It is very difficult. I know only one man – and I have traveled around the world – who can move his earlobes. Have you ever tried? It is absolutely impossible because there is no muscular system that reaches to your own earlobes. You cannot do anything – it is just there. Donkeys can do it, but you cannot.
This man was one of my fellow students in the university. He became famous just for the act – that he could move his ears according to his will. When he was introduced to me, I said, “This is nothing because I have seen so many donkeys doing it. It is not worth anything. Just stop it.”
He said, “You are the first man… Rather than appreciating, you are calling me a donkey.”
I said, “That is my appreciation. Because donkeys have such big ears and move their ears so easily.”
I have seen a few people who can touch their nose with their tongue; particularly if they belong to some yogic school. There is a stupid idea that if you can touch your nose with your tongue, you will become immortal! And a few idiots try for years to lengthen their tongue by hanging weights on it. I have even seen people who have cut the tongue inside, where it is joined, so it becomes looser and they can touch their nose. But by touching your nose, you will not touch eternity. Anybody can touch your nose.
Just coming in, I touched Avirbhava’s nose. Anybody can pinch anybody else’s nose. The nose is not immortality. But Baso, just out of playfulness, used to touch his nose with his tongue, saying, “Don’t take religion seriously. Take it as playfully as possible.”
A monk asked Baso, “What is the Buddha?”
Baso answered, “Mind is the Buddha.”
The monk asked, “What is the way?”
“No-mind is the way,” answered Baso.
What a great and beautiful answer! Because even Buddha is a thought in your mind. Even Buddha has said, “If I come on the path in your meditation, just cut my head off immediately, remove me.” That’s what Baso is saying: Buddha is mind, no-mind is the way.
The monk then asked, “Are the Buddha and the way somewhat different?”
Baso replied, “The Buddha is like stretching out the hand, the way is like clenching the fist.”
Opening the hand or closing the hand are not two things, although they appear as two. Just let your mind be silent and settled and you have entered into no-mind.
There is no difference. The difference is only of an open hand and a fist. Not much difference, not a difference that can be called difference. But yet, apparently, it is different, but only apparently.
Maneesha is asking:
Osho,
More than any other understanding of life, Zen is uncompromising. There is no recourse to interesting explanations from the head or moving expressions from the heart. Either you get the experience or you don't. There is no middle way.
Could you please comment?
Maneesha, there is no way, neither middle nor extreme. Way means distance, and you are already there. I teach you the no-way. Just relax and you are there. You have not taken even a step on any way.
Before we enter into thisness, the bamboos are asking for a few laughters. You cannot be hard on the poor bamboos.
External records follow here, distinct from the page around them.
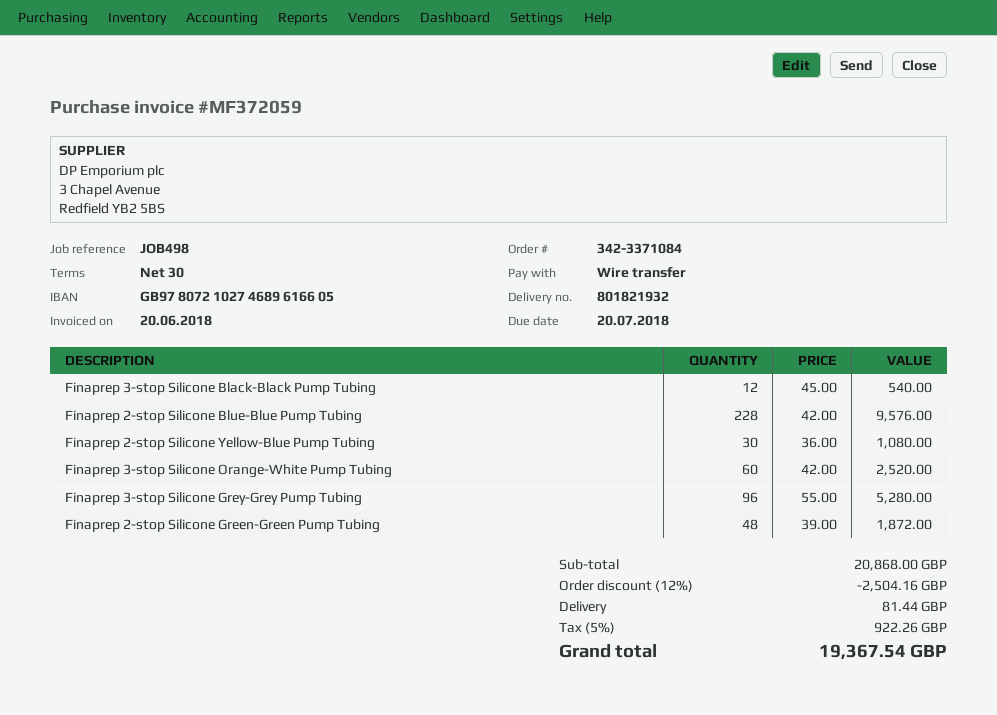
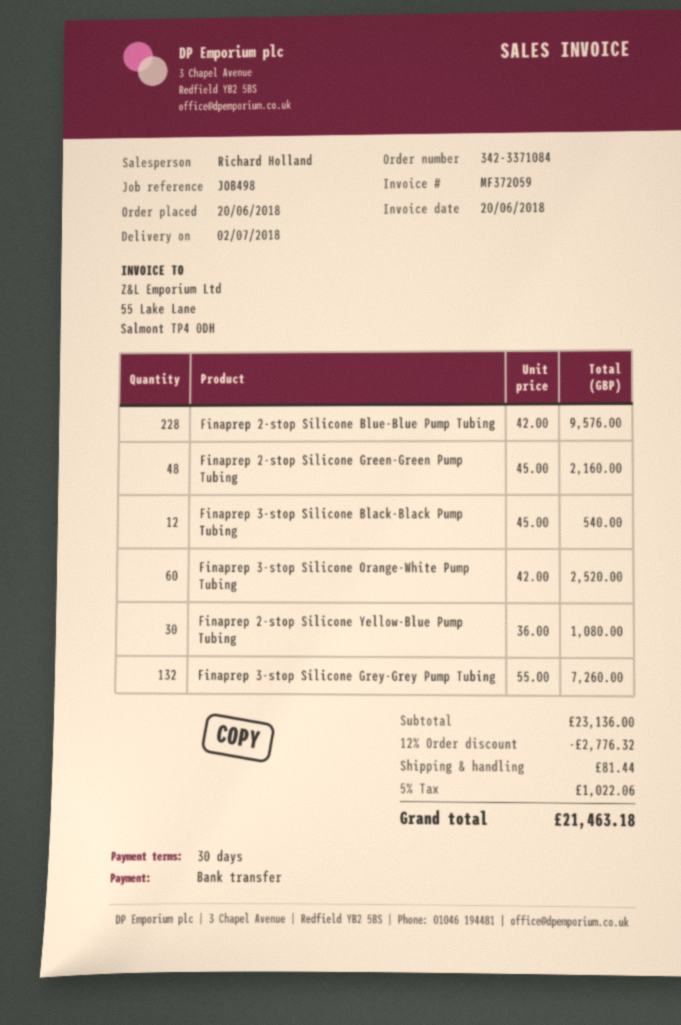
Finaprep 3-stop Silicone Grey-Grey Pump Tubing: 96 x 55.00 = 5280.00 -> 132 x 55.00 = 7260.00
Finaprep 2-stop Silicone Green-Green Pump Tubing: 48 x 39.00 = 1872.00 -> 48 x 45.00 = 2160.00
subtotal: 20868.00 -> 23136.00
discount: 12% = 2504.16 -> 12% = 2776.32
tax: 5% = 922.26 -> 5% = 1022.06
total: 19367.54 -> 21463.18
Old Daisy Smith dies, and shows up at the Pearly Gates. She is let in by Saint Peter. “You can just settle down anywhere you want,” he says.
“Well,” says Daisy, “I would like to be with my husband who has been dead for many years.”
“Okay,” replies Peter. “What is his name?”
“John,” she says.
“My God,” cries Peter, “we have here hundreds of John Smiths. Is there anything about him that would set him apart?”
Daisy thinks for a while and then says, “Yes, there is. He told me before he died that if I was ever unfaithful to him, he would turn in his grave.”
“A-ha!” says Peter, “I know him. He is the one we call Whirling Smith.”

Kowalski gets a job at a big sawmill but on the first morning he calls the foreman over to where he is working and says, “Boss, one of my fingers has gone with the saw.”
“Well,” demands the foreman, “what did you do wrong?”
“I don’t know,” admits Kowalski, “I just touched it like this… Shit! There goes another one!”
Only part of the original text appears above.